Yeah.  Hopefully.  In practice your coding rules cannot be longer than a
short book, and you can only hope that they will be always remembered and
kept: unless they are very simple and straightforward.

> If I were to write one such policy I'd simply shotrcut your
> problem-set: forbidding that for() iteration on a vector that adds or
> removes elements in the body.

Which works as long as people write for loops but breaks when they change
them 3 years later during a debugging night session.  This for loop is
anyways not a good example of the major do-not-complicate rule, since - as
you have pointed out -, it can be broken in many ways even if it is written
without the premature optimization/idiomatic-hint first.

> Such operation shall be rare by nature, and for most using a vector
> is an abuse in its own right (wow, we're on topic ;).   And even if
> we really want the vector, the operation must be carried out with
> extreme care.
> Looking every step, checking how the ins/del
> influences out current cursor.  Even if you just push_back()
> elements, and have enough reserve, it is still unclear
> whether you want the iteration include the newly added
> elements, or stop at the former end.

Yeah, fiddling with vector can be dangerous at times.  That is why I
frequently think that using deque seems to be many times a better choice
than vector, unless you really need your elements to look like an array.

> All that stuff shall be there commented.

I do not agree with commenting every single detail.  The only comment I
would put there would say:

// if you do not understand this, do not touch it!

The reason being that comments describing what the code does tend to either
go out of sync or in other ways become just clutter (e.g.: people get better
at how to use vector).

>>>> But I have seen broken code too
>>>> many times, where end() was pre-evaluated and the vector (later)
>>>> changed inside the loop.
>>> 
>>> Well, that happens when the tail swings the dog.
>> 
>> Wag the dog.  I don't think so.  It happens, when
> unexperienced people
> write
>> C++ code, or touch existing C++ code.  Which means it happens every
>> day. 
> 
> In "in large teams or large organizations"?
> Unexperienced or unaware people will always wreak havoc --
> you can suggest them anything you like.

Except that if code is written on a way to try to avoid *inviting* them to
break things, they will have less chance to do so.

> IMHO books like the
> one we discuss, and this discussion is aimed at those already
> having the basic experience, and look for ideas to improve.

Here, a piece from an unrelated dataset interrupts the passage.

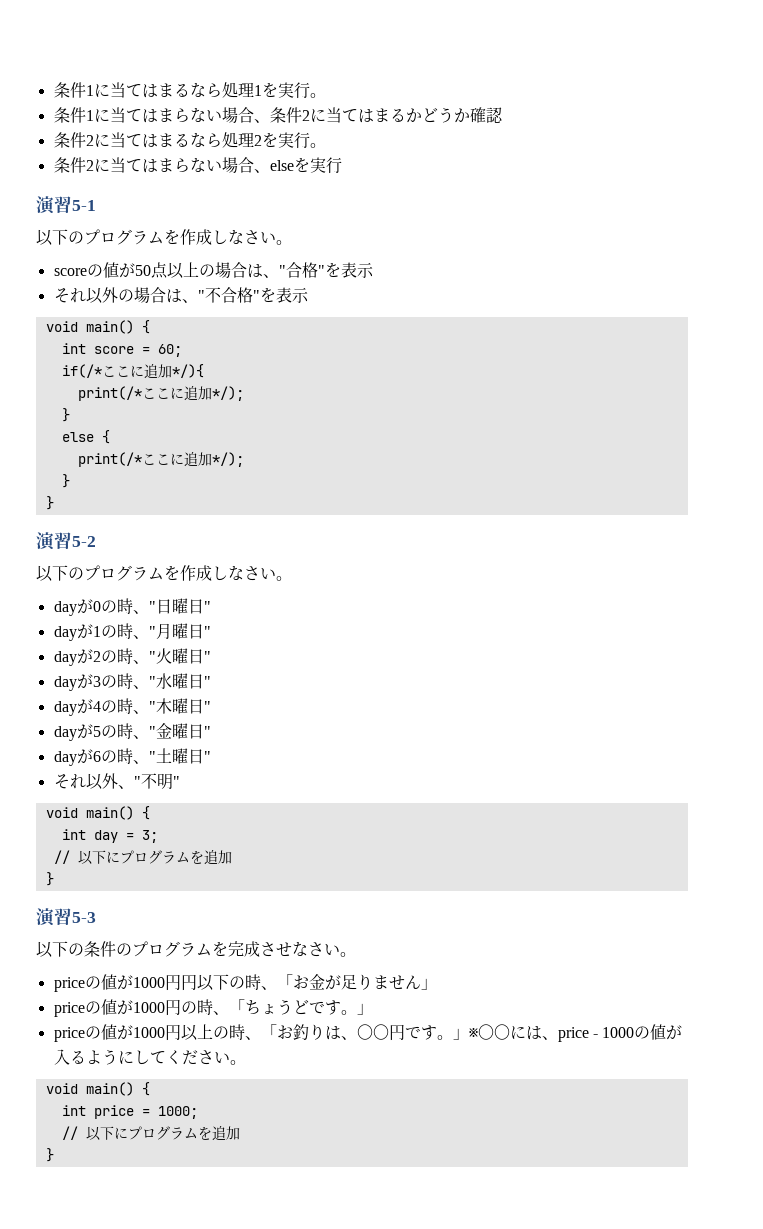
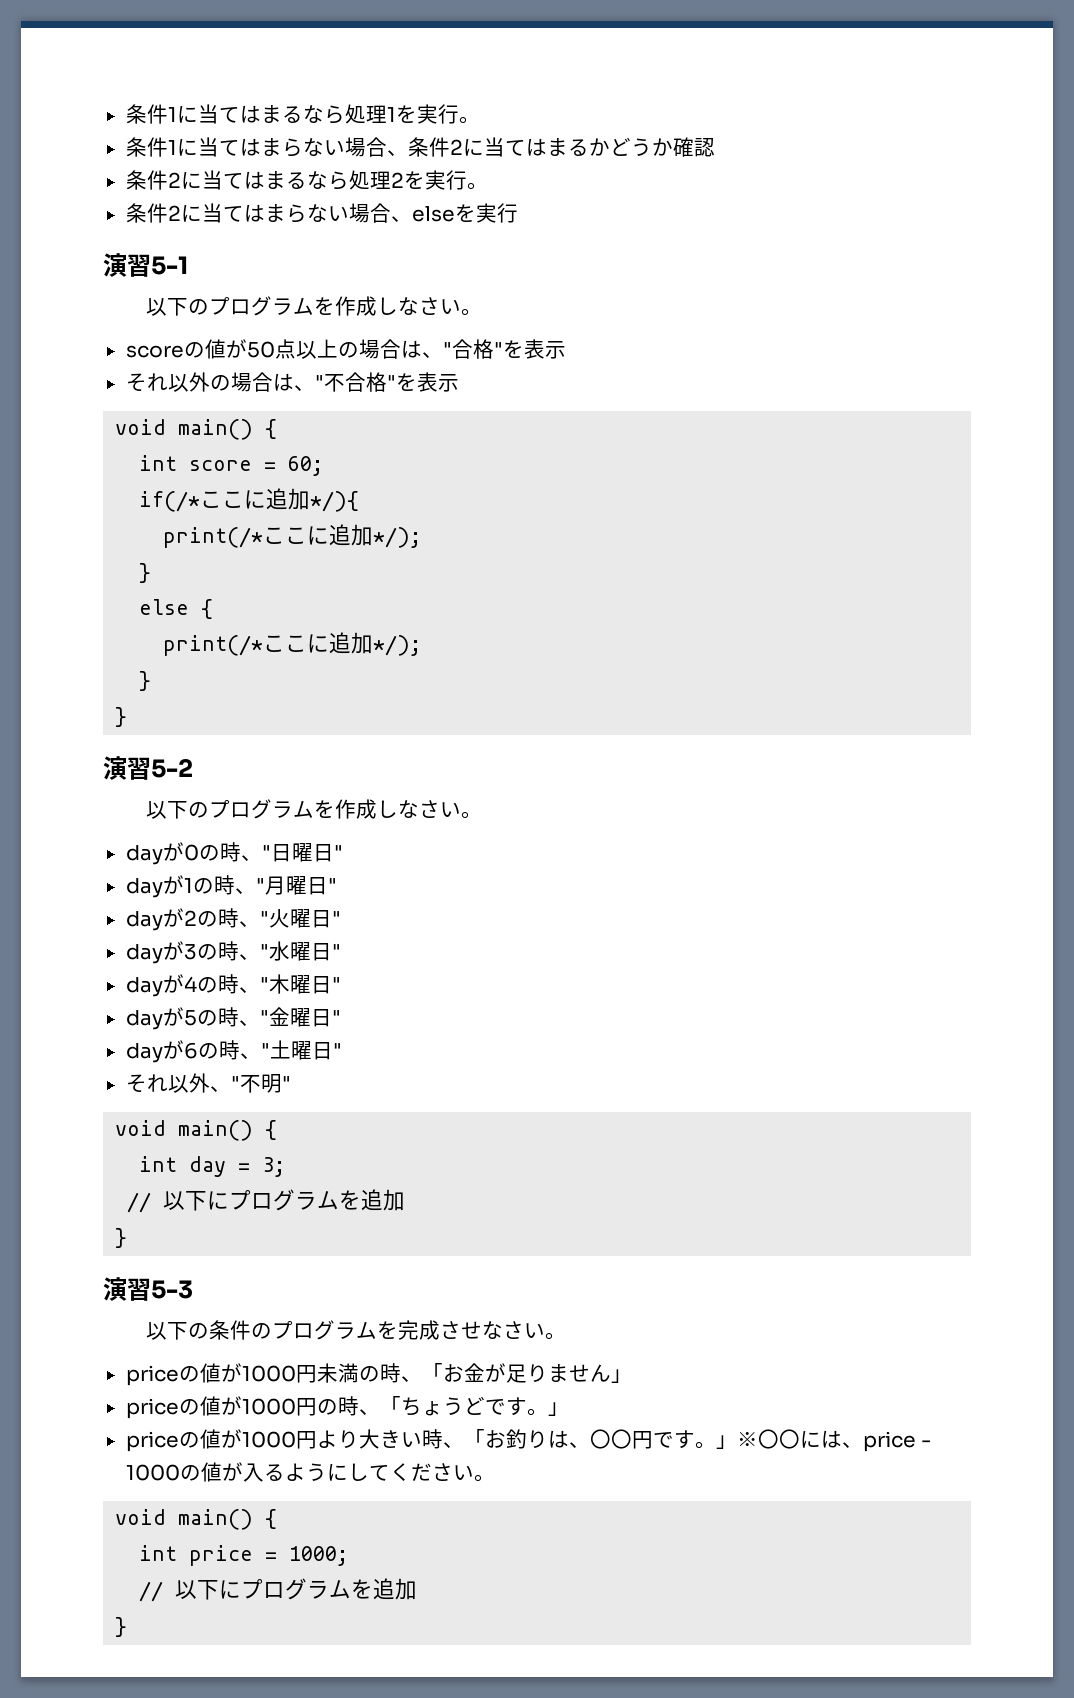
[180,974,229,991] 円以下 -> [316,1363,359,1383] 未満
[180,1024,229,1041] 以上の -> [316,1429,422,1449] より大きい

Sure.  And within 3 months I was able to get out 4 promises of the bosses,
that they will actually order the basic books for people.  Absolutely no
books, but I have nice promises.  That is life.  And believe me that for
summer interns they won't buy the book, and also believe me that it will be
me, in 16 hours days, cleaning up the mess aftewards - if the code, any
piece of it, invites you to break it.

> The primary purpose to write some code is to do some
> behavior. Do what is intended.  Speed and other optimisation
> issues are secondary by nature.

Yep.  I think this is quite obvious and I do not see when did I say
otherwise.

> In a professional environment it is even more the case, there
> I wouldn't even think certain shape of code suggest
> optimisation, it shall reflect the intent instead.

Probably.  But in this mailing list, if it is sent in with the word "faster"
next to it, I believe it is good enough cause to me to think that it was
intended as an optimization.  And please also believe me (or believe Herb
for that matter, he has a nice war story about it) that large organization
fall into the trap of premature optimization just the same as an individual.

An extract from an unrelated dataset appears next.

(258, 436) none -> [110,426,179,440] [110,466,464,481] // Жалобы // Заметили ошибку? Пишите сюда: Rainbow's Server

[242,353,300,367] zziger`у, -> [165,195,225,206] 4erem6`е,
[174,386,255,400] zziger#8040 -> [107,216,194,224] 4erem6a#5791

> So seeing end() set aside in a const variable to me suggests
> 'end() will not change' and not something else.

To you - and now for people reading this list.  But I just know 50
programmers next door, to whom it only suggests either optimization or
nothing at all.  I also know that we could also easily find 50 others in a
day (anywhere where there are enough programmers) who will start blindly
copy-paste-change that loop formula, because they think that is tobe used
all the time.

> Then if I
> see vector getting modified in the loop, it shall trigger an error.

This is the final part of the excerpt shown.